▶ **WHAT IS BEING ASKED**: Once you find the line with "shipping: none -> 71.95" in the data that follows, repeat it and every line after it exactly, through the line with "total: 44073.74 -> 47683.97".

▶ **EXERCISE INPUT**:

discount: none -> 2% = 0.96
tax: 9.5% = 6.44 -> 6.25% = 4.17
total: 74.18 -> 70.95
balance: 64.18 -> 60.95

==

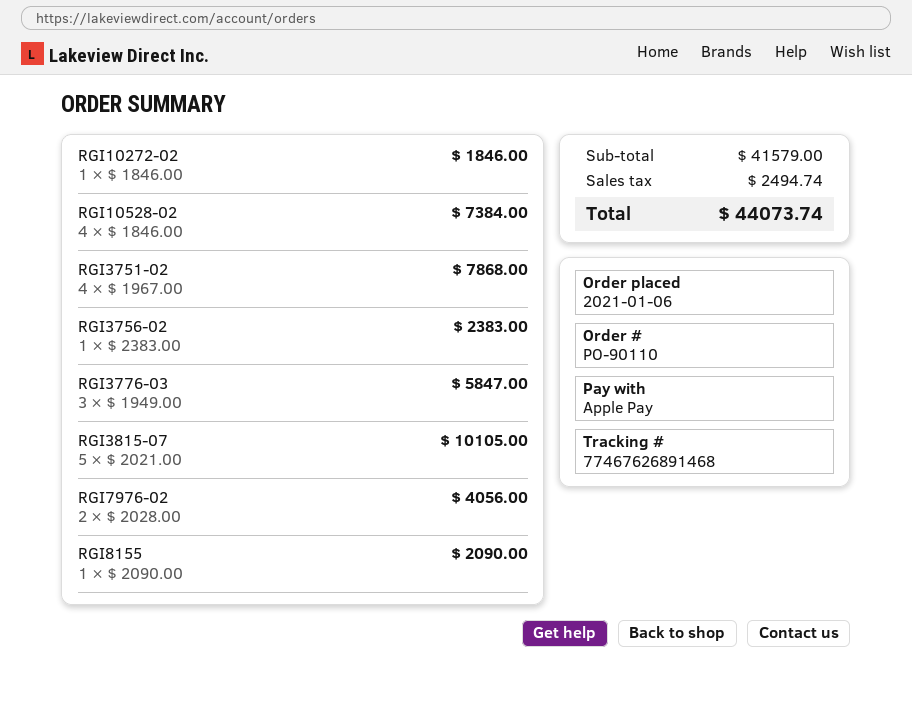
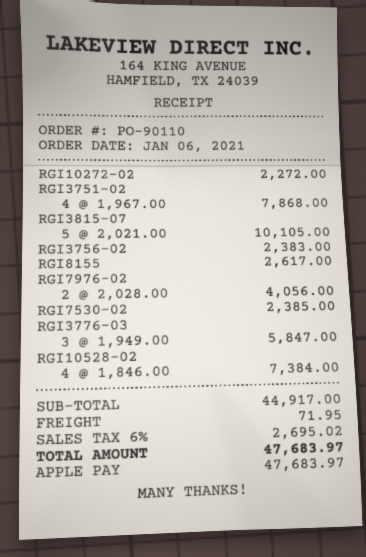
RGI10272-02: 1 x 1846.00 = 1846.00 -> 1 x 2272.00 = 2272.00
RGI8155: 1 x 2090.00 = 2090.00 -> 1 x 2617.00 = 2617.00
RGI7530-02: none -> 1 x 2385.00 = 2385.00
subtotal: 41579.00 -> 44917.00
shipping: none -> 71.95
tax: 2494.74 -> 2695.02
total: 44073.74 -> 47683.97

▶ **SOLUTION**:
shipping: none -> 71.95
tax: 2494.74 -> 2695.02
total: 44073.74 -> 47683.97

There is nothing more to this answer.